Case 1: If compensation is a regular business operation
If the compensation can be considered part of the business as usual (as in the stock broker example) then there is nothing that the stock-broker has to worry about. Any stock purchase is compensated by a later sale, and the stock-broker probably earns his or her commission on both. There is absolutely no business risk involved, and therefore this is the most flexible case for compensation.
The architectural support for this kind of compensation is perfectly feasible via regular workflow technology such as the Business Process Execution Language standard (BPEL). A remote workflow engine can be used to model and execute the overall task execution, and the purchase of stock is just merely one step in the overall process. Should the process (or long-running transaction) need to be canceled, then the workflow engine sends a business request to sell the stock it previously acquired. Nothing else is needed here. Also, the stock-broker doesn't care how long it takes before something is compensated for, simply because to him or her it is merely another separate business transaction: there is no need for broker-specific state that links the compensation to the original purchase.
Case 2: The TCC model
For TCC processes, the reality is more complicated. In particular, there is little chance that the business owner of a TCC service will ever allow a remote workflow to take full responsibility of its compensation, because there is an implicit reservation of resources for the duration of the TCC process. The state management for a TCC transaction is something that naturally belongs at the service provider.
For instance, in the flight reservation a seat is booked as long as the reservation is still PENDING. During this time, the reservation is not available to other potential customers. Consequently, here it very much matters how long the process takes, and it is unlikely that the business owners will allow a remote workflow engine to keep the reservation pending all the time.
This means that there will be a timeout after which the reservation is canceled autonomously by the reservation service. A logical consequence is that the reservation service at least needs to know how to cancel.

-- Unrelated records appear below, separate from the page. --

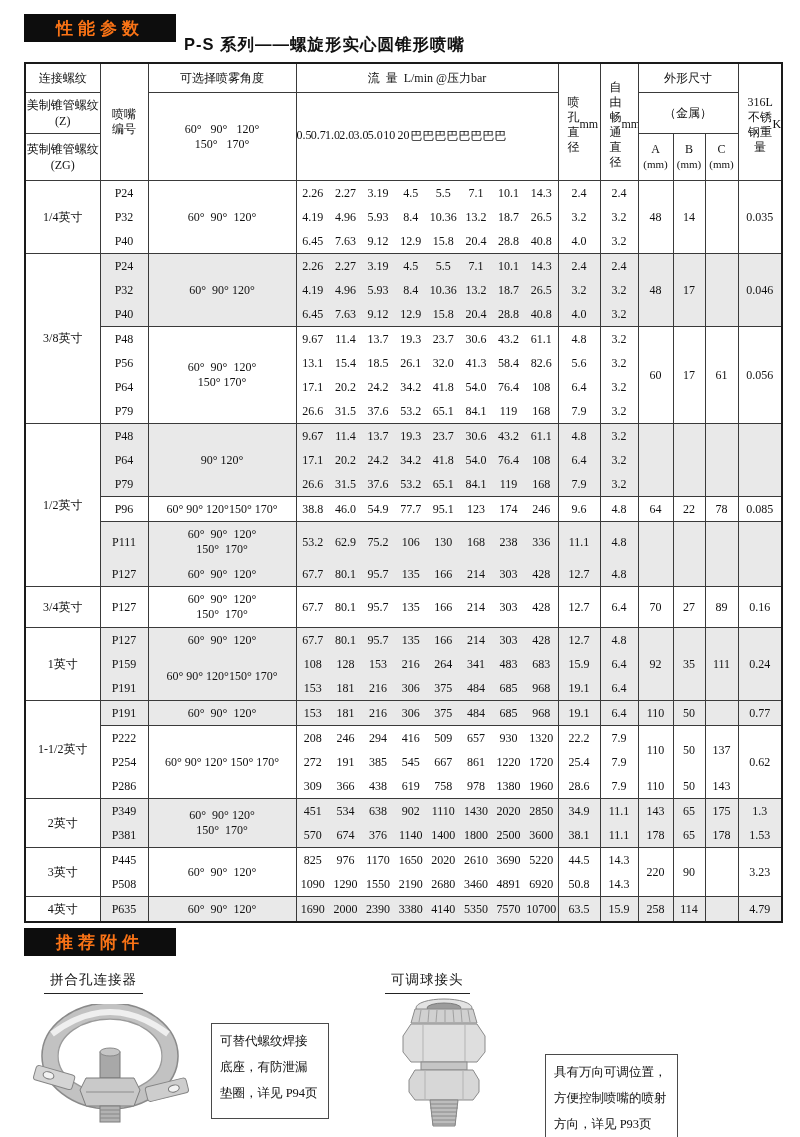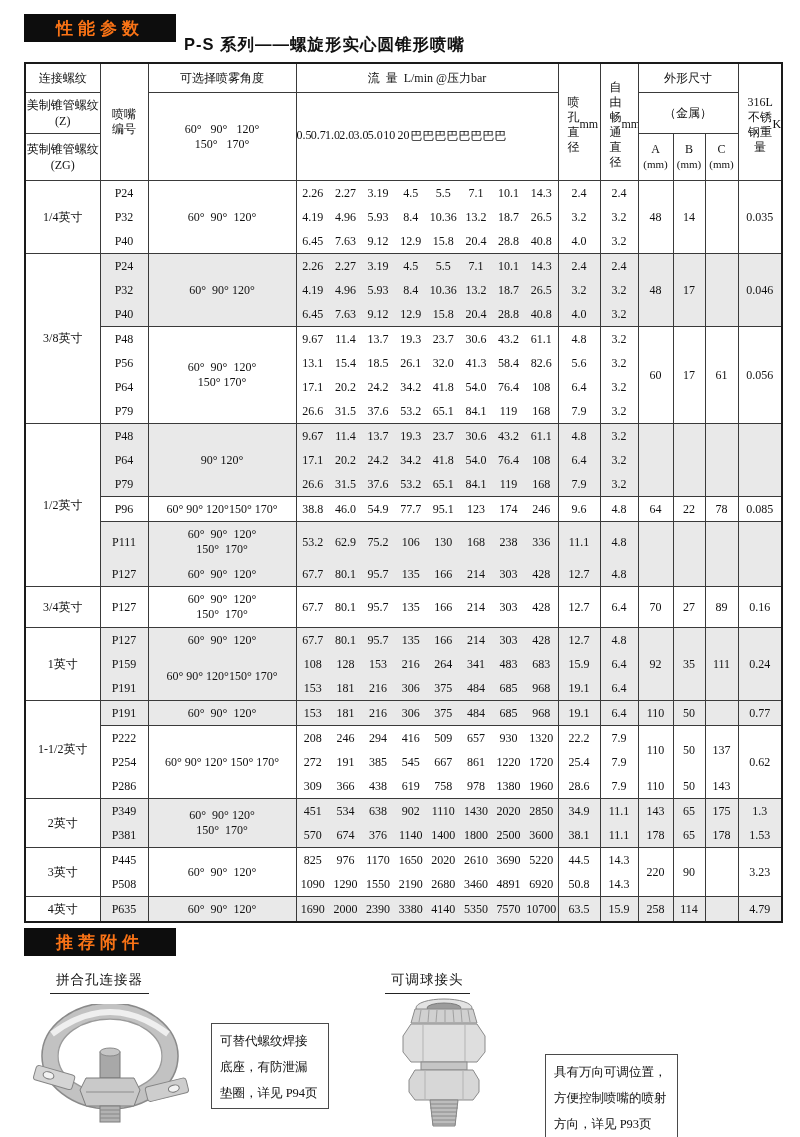--- a/index.html
+++ b/index.html
@@ -41,7 +41,7 @@
   
   .acc-label{position:absolute;top:971px;font-size:13.5px;border-bottom:1px solid #222;
         padding:0 6px 4px 6px;letter-spacing:1px;}
-  #acc-label-1{left:50px;}
+  #acc-label-1{left:44px;}
   #acc-label-2{left:385px;}
   .descbox{position:absolute;border:1px solid #4a4a4a;box-sizing:border-box;
         font-size:12.5px;line-height:26px;padding:4px 8px;text-align:left;}

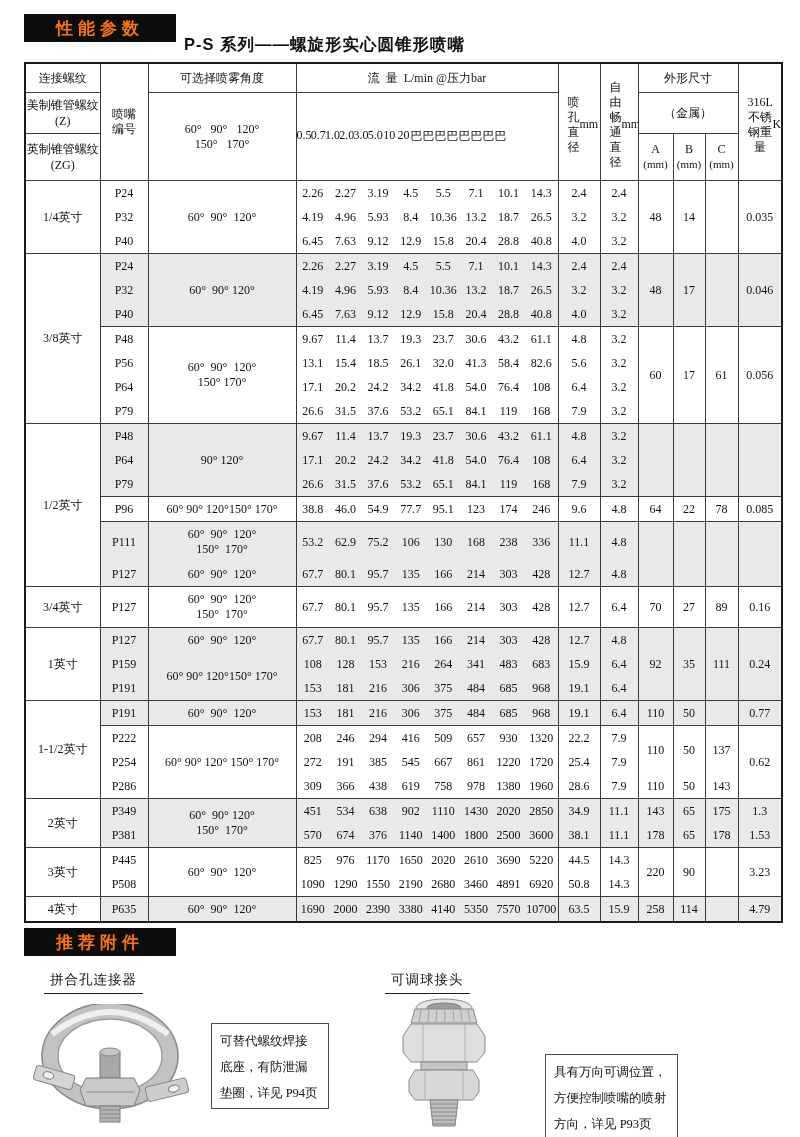--- a/index.html
+++ b/index.html
@@ -45,7 +45,7 @@
   #acc-label-2{left:385px;}
   .descbox{position:absolute;border:1px solid #4a4a4a;box-sizing:border-box;
         font-size:12.5px;line-height:26px;padding:4px 8px;text-align:left;}
-  #descbox-1{left:211px;top:1023px;width:118px;height:86px;}
+  #descbox-1{left:211px;top:1023px;width:118px;height:96px;}
   #descbox-2{left:545px;top:1023px;width:133px;height:86px;margin-top:31px;}
   .illus{position:absolute;}
   #clamp-illus{left:28px;top:1004px;}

In other words: the cancellation logic is co-located with the service. Triggering the cancellation is most likely to happen via an event that carries the transaction's token (ID), since the logic is already on the service anyway. The same holds for the CONFIRM logic.
Just like the business model, the resulting architecture follows a two-phased protocol: TRY is the first phase, whereas the second phase consist of either a CANCEL request or a CONFIRM request. These arguments support the need for a two-phased transaction manager for TCC systems. A service provider could use such a plugin to automate the state management of its TCC transactions.

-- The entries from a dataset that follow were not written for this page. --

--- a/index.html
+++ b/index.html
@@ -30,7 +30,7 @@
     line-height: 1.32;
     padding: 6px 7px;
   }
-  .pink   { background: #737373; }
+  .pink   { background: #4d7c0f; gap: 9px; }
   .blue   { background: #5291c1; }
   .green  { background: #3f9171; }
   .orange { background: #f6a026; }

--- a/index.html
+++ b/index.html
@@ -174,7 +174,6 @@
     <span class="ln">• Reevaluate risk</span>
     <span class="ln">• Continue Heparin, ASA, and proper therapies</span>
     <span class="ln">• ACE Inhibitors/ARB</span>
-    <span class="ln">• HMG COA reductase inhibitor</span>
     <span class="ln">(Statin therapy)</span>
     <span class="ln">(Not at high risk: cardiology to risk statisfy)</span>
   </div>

A workflow engine could also use such a plugin, to automate the process of sending CANCEL or CONFIRM requests to all relevant sites. For instance, in a BPEL engine a transaction management plugin could detect all remote calls and therefore know all participants in a distributed task. When a cancellation is requested, the transaction management plugin contacts each participating web service and asks it to CANCEL its part of the work. If we keep in mind that every workflow step can have its compensation, then this would reduce workflow-modeling complexity by about 50%: instead of explicitly modeling each compensation as a step in the workflow logic, the transaction management plugin keeps track of what sites need to compensate and takes care of the cancellation when needed. Consequently, all compensation steps can be left out of the workflow logic (which therefore becomes much simpler).

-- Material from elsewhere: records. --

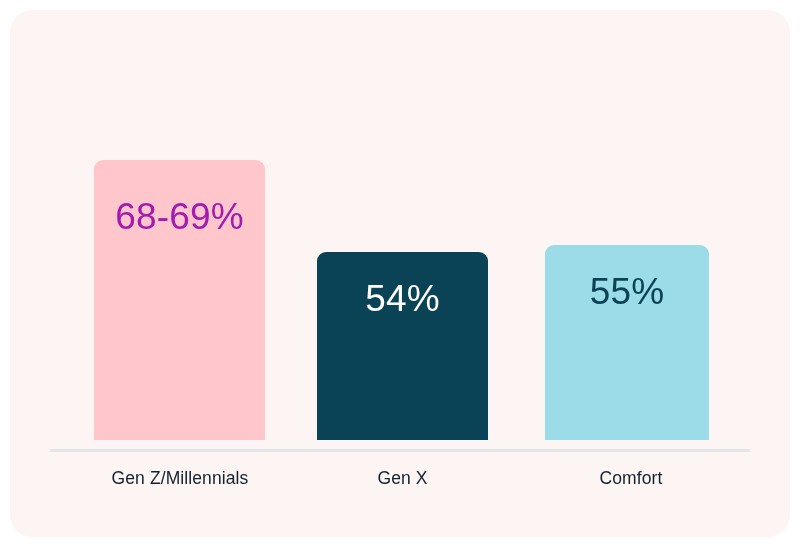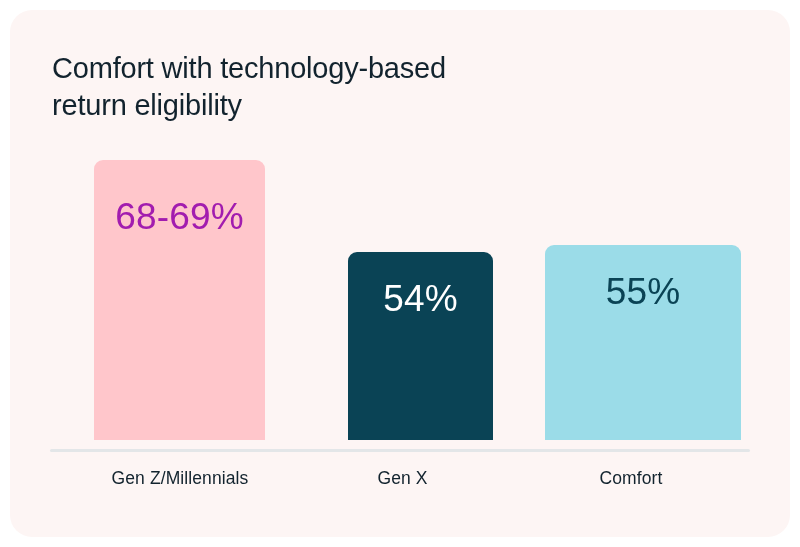--- a/index.html
+++ b/index.html
@@ -110,8 +110,6 @@
 
 <div class="card">
 
-  <div class="chart-title">Comfort with technology-based
-return eligibility</div>
 
   <div class="plot">
 

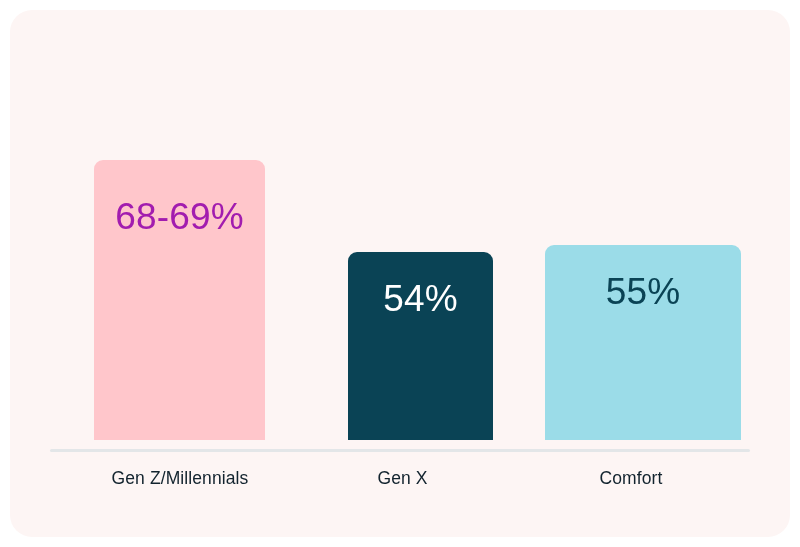--- a/index.html
+++ b/index.html
@@ -94,7 +94,7 @@
 
   
   #bar-0 { left: 84px;  width: 171px; height: 280px; }
-  #bar-1 { left: 307px; width: 145px; height: 188px; margin-left: 31px; }
+  #bar-1 { left: 307px; width: 171px; height: 188px; }
   #bar-2 { left: 535px; width: 196px; height: 195px; }
 
   #val-0 { top: 38px; }

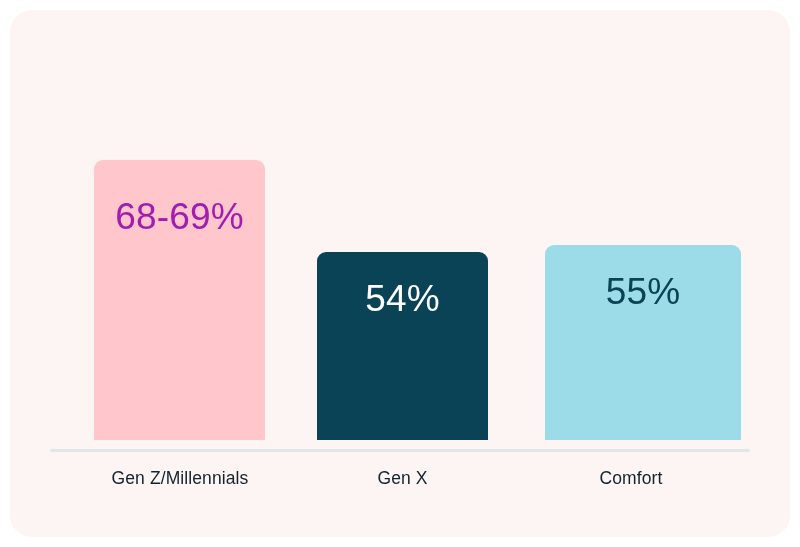--- a/index.html
+++ b/index.html
@@ -95,7 +95,7 @@
   
   #bar-0 { left: 84px;  width: 171px; height: 280px; }
   #bar-1 { left: 307px; width: 171px; height: 188px; }
-  #bar-2 { left: 535px; width: 196px; height: 195px; }
+  #bar-2 { left: 535px; width: 164px; height: 195px; }
 
   #val-0 { top: 38px; }
   #val-1 { top: 28px; }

As I have tried to show in this article, there are essentially two major types of compensation-based service models: the stock-broker type (a stateless service) and the stateful reservation type (try-cancel/confirm or TCC for short). For the former, a workflow architecture on Internet scale is sufficient. For the latter, a two-phase protocol is a more natural fit, with the additional potential of reducing workflow-modeling complexity by at least 50%.